[Change detection outputs]

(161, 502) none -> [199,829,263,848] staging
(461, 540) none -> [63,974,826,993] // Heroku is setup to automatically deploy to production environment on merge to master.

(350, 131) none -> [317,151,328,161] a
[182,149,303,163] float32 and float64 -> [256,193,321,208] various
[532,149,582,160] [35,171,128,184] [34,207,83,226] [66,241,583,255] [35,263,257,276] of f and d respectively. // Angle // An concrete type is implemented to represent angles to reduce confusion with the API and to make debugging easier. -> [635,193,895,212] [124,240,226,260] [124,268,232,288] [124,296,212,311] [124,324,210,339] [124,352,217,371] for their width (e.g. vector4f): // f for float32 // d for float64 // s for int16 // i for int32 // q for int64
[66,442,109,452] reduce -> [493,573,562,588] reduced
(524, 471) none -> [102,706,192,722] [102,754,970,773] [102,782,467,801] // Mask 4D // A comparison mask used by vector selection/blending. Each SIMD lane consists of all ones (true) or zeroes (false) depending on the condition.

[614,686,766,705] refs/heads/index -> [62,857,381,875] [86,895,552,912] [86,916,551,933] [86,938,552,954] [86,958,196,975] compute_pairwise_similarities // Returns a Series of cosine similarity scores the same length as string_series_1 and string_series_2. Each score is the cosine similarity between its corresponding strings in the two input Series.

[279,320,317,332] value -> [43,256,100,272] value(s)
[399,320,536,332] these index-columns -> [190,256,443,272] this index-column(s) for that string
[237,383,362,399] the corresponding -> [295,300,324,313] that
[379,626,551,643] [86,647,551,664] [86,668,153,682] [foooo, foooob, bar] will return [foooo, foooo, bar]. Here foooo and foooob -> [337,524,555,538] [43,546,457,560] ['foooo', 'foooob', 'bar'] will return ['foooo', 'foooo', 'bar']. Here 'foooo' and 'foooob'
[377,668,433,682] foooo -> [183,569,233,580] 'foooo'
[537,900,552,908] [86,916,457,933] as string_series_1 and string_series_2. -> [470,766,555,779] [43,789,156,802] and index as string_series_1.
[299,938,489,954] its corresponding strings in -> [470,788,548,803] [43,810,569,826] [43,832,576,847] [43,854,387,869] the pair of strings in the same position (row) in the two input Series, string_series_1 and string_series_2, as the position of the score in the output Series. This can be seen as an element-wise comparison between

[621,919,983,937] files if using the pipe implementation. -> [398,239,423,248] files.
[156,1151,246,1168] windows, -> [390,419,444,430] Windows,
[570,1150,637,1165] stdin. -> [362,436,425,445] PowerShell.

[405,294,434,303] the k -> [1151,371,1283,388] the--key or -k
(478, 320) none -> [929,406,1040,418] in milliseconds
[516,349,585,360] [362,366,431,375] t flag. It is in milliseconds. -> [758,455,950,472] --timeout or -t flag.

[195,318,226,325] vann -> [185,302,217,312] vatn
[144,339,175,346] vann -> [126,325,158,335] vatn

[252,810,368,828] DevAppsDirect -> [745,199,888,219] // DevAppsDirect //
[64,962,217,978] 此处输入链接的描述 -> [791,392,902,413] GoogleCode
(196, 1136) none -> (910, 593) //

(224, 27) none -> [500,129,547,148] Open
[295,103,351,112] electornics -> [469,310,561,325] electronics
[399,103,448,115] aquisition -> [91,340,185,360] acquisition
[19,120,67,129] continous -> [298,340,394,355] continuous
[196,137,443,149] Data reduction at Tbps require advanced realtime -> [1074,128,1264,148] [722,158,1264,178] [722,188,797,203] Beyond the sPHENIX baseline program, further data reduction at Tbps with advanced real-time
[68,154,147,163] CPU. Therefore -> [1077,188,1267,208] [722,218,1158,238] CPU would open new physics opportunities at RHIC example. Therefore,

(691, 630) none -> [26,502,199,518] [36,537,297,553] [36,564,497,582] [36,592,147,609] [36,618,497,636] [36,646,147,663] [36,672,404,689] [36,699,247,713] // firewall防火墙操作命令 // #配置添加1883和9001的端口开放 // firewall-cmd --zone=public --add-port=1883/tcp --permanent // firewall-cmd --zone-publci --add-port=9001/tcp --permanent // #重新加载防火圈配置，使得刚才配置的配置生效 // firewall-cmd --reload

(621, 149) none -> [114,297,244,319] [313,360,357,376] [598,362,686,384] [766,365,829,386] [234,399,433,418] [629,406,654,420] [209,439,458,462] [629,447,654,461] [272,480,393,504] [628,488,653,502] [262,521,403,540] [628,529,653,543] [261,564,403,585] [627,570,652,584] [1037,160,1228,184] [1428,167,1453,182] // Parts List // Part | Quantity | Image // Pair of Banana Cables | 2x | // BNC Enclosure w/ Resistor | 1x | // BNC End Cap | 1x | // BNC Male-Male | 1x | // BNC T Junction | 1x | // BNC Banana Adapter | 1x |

How to complete this task:
Using the data above, return every line that contains the string "comparison".

Reply to the task:
(524, 471) none -> [102,706,192,722] [102,754,970,773] [102,782,467,801] // Mask 4D // A comparison mask used by vector selection/blending. Each SIMD lane consists of all ones (true) or zeroes (false) depending on the condition.
[299,938,489,954] its corresponding strings in -> [470,788,548,803] [43,810,569,826] [43,832,576,847] [43,854,387,869] the pair of strings in the same position (row) in the two input Series, string_series_1 and string_series_2, as the position of the score in the output Series. This can be seen as an element-wise comparison between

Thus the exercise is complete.